Tantanoola is known for the Tantanoola Tiger, a phantom cat which supposedly stalked the area during the late nineteenth century. In August 1895 an animal was shot by one Thomas John Donovan, which was believed to have been the mysterious predator. The animal turned out to be more like a wolf than a cat. Later, it was determined to be an Arabian wolf, although how it arrived in South Australia has been the subject of a number of theories. It is currently preserved and on display at the Tantanoola Hotel (which is also known colloquially as the Tantanoola Tiger Hotel). The football club is also known as the Tantanoola Tigers in honour of the famous story. Tantanoola Caves Conservation Park, featuring a spectacular dolomite cave is located nearby.

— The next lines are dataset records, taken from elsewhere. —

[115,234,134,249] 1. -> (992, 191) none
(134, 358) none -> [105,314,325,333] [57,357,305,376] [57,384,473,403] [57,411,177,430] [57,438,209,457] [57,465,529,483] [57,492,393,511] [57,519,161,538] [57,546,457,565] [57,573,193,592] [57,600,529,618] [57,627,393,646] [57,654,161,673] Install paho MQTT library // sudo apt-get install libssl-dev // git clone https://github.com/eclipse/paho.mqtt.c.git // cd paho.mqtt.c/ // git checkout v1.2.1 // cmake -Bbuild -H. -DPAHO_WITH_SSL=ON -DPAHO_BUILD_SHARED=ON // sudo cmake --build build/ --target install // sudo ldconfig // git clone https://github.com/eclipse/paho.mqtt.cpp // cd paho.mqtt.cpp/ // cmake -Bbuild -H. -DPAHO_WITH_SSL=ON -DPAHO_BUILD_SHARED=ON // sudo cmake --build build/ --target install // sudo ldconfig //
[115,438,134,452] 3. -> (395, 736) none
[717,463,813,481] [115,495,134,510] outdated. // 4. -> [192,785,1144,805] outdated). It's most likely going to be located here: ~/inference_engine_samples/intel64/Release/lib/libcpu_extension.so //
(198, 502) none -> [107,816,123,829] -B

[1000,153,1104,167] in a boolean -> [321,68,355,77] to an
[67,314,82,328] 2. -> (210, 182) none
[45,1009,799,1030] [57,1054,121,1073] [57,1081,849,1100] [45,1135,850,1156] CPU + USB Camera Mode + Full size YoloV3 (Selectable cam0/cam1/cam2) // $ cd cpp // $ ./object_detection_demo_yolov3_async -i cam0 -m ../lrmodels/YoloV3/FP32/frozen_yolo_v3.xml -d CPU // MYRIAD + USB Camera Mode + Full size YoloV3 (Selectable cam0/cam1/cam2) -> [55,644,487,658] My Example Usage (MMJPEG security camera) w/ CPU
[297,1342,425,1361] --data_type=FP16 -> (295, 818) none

Australian poet Max Harris wrote a poem titled "The Tantanoola Tiger", which is included in the collection The Angry Penguin: the Poetry of Max Harris, published by the National Library of Australia.

==Snuggery==
The next station northwest along the railway line was Snuggery. Snuggery is not recognised as a separate town, but is part of Tantanoola towards Millicent. The area includes the Snuggery Power Station with three diesel-powered gas turbines, and the Kimberly-Clark woodchip and paper pulp mill. The pulp mill was commissioned in 1992 but ceased operations in 2011. It was demolished in November 2012.